Media Fail: Washington Times Completely Distorts Pediatricians’ Call for Comprehensive Sex Ed

Amanda Marcotte

A Washington Times article completely misrepresents the recent statement by The American Academy of Pediatrics strongly supporting comprehensive sex ed.

Congrats to Cheryl Wetzstein of the Washington Times, for reaching new heights in the practice of writing blatant sex panic propaganda up as if it was a news item. “Pediatricians shift on abstinence programs” mimics the language of ordinary science reporting, but a comparison of the article to the actual report issued by the American Academy of Pediatrics on sex education reveals that Wetzstein is way more interested in creating panic in her readers than in reporting on the mundane realities. 

The AAP’s report is a revision of previous statements that were friendlier towards abstinence-only education, one that was the direct result of much research in the intervening years that showed that abstinence-only doesn’t work to achieve important public health goals, such as preventing unintended pregnancy and STIs in minors.  Because of the AAP’s commitment to evidence and their commitment to health, they are going to follow the evidence when it comes to making health recommendations.  Apparently, Wetzstein feels they didn’t make enough room to allow mindless anti-sex right-wing ideology to dictate their decisions.

But the American Academy of Pediatrics (AAP) has disappointed pro-family advocates by rejecting what it calls “ineffective” abstinence education as a way of countering the onslaught of sex-laden music, television shows, movies and online pornography — a shift from the group’s previous policy statement issues nine years ago.

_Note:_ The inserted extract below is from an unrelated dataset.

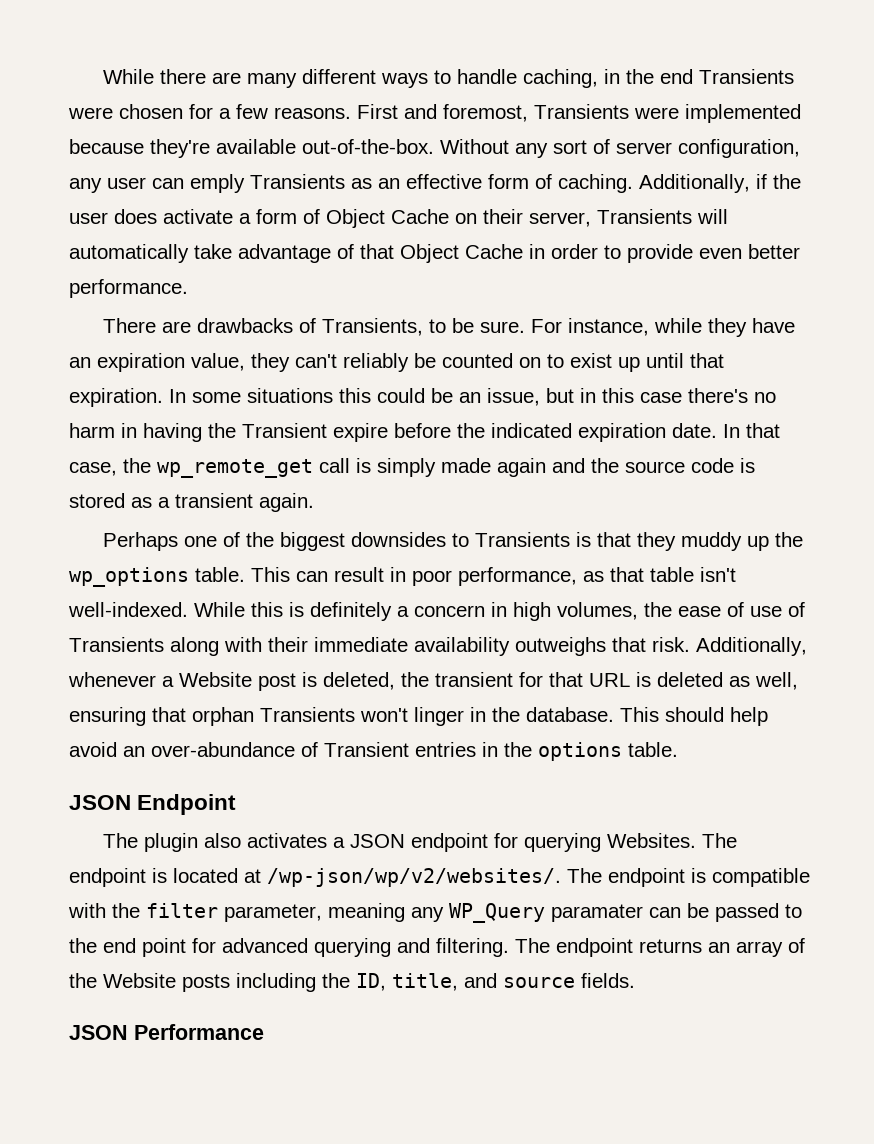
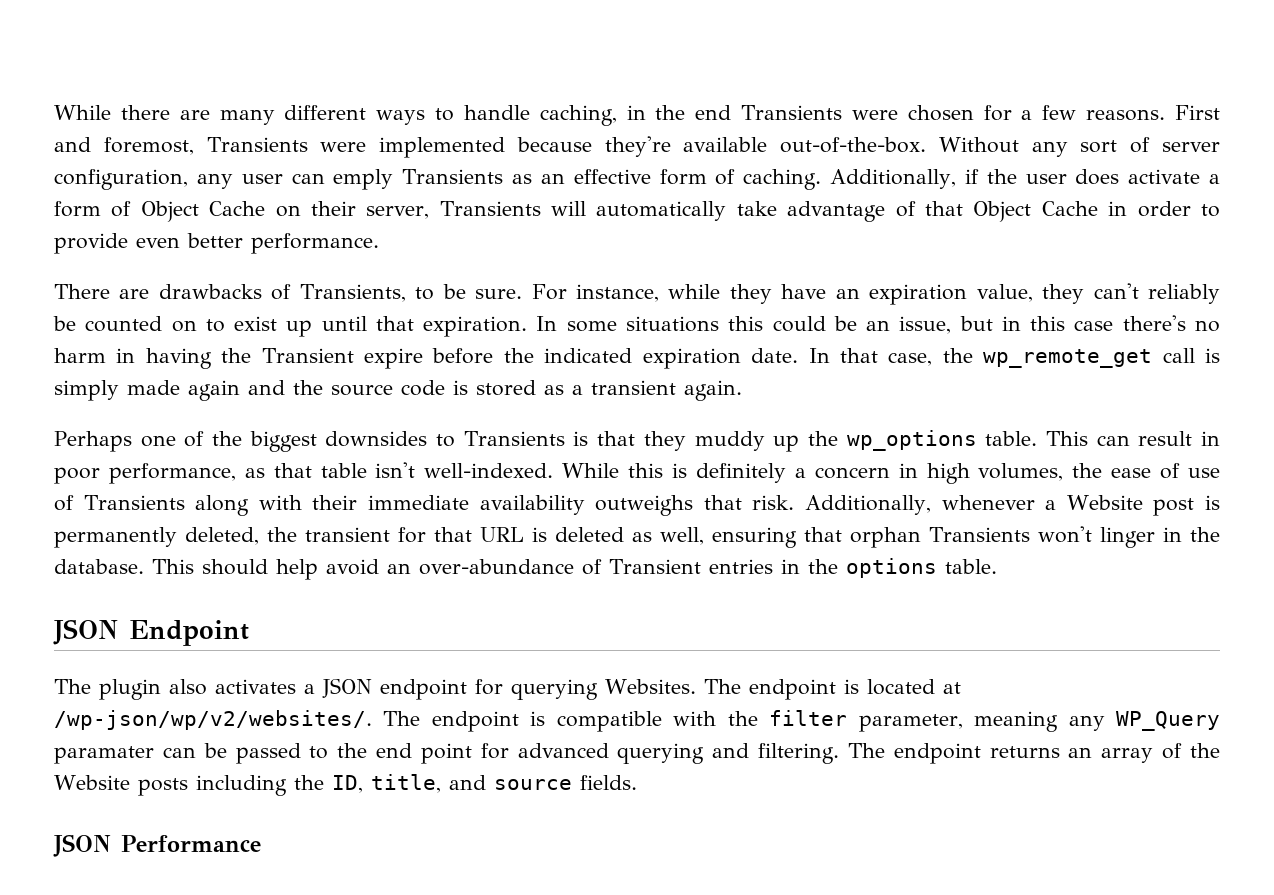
- Additionally, whenever a Website post is deleted, the transient for that URL is deleted as well, ensuring that orphan Transients won't linger in the database.
+ Additionally, whenever a Website post is permanently deleted, the transient for that URL is deleted as well, ensuring that orphan Transients won't linger in the database.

Notice how it’s a given for Wetzstein that advocating for education methods that increase STI and unintended pregnancy rates for minors is “pro-family.”  You can see why the AAP might disagree, as it’s composed of pediatricians who see with their own eyes how “pro-family” it’s not to be treating gonorrhea in a 14-year-old, or referring a 15-year-old to an abortion provider or a ob-gyn.  Families don’t feel very “pro” in these kinds of circumstances.  Often, there is much intra-family distress when these things happen.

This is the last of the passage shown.